Task to complete:
Return the entries below in their exact form, leaving the pictures out.

Material for the task:

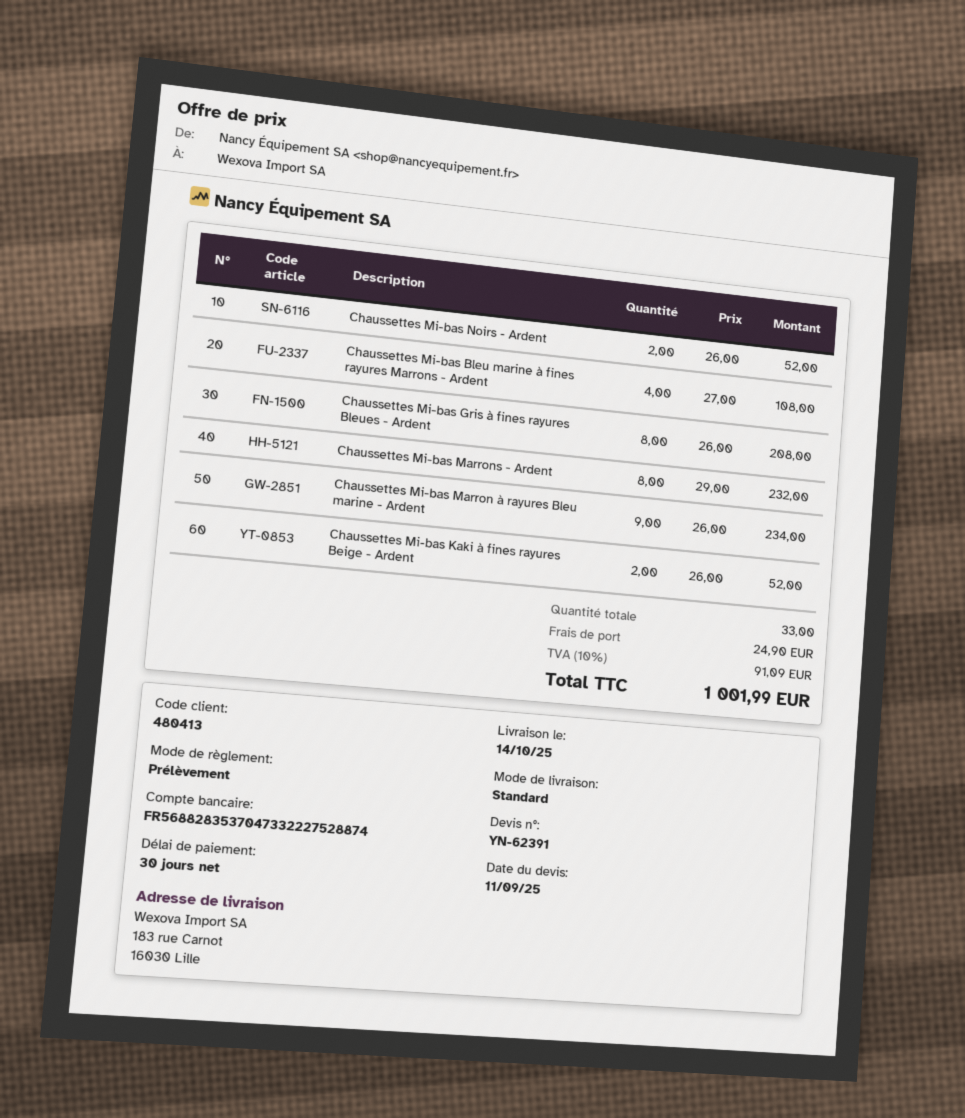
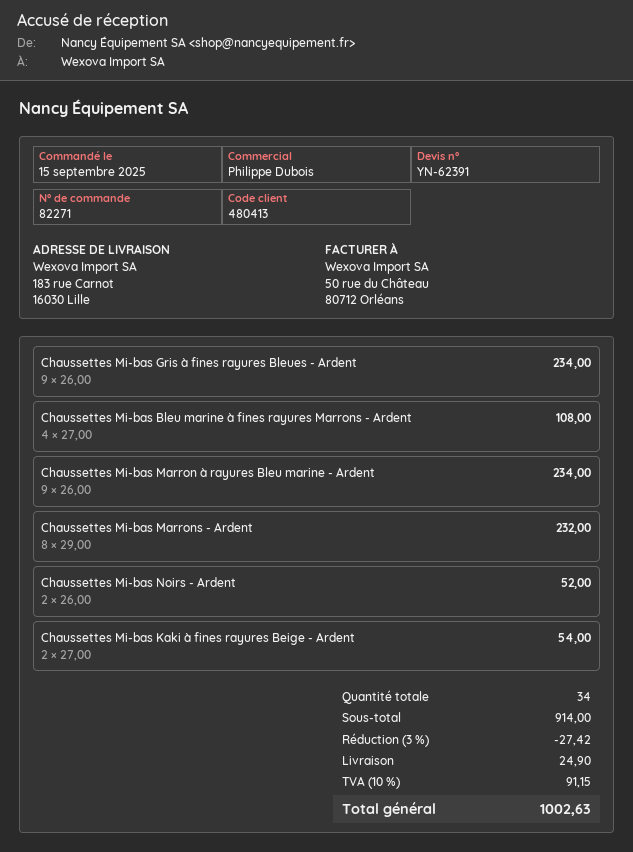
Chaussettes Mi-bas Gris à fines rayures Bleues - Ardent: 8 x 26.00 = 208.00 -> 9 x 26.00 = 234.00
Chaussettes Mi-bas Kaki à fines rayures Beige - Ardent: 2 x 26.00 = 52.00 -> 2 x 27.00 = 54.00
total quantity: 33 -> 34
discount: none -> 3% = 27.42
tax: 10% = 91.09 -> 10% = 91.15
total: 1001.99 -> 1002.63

Answer to the problem:
Chaussettes Mi-bas Gris à fines rayures Bleues - Ardent: 8 x 26.00 = 208.00 -> 9 x 26.00 = 234.00
Chaussettes Mi-bas Kaki à fines rayures Beige - Ardent: 2 x 26.00 = 52.00 -> 2 x 27.00 = 54.00
total quantity: 33 -> 34
discount: none -> 3% = 27.42
tax: 10% = 91.09 -> 10% = 91.15
total: 1001.99 -> 1002.63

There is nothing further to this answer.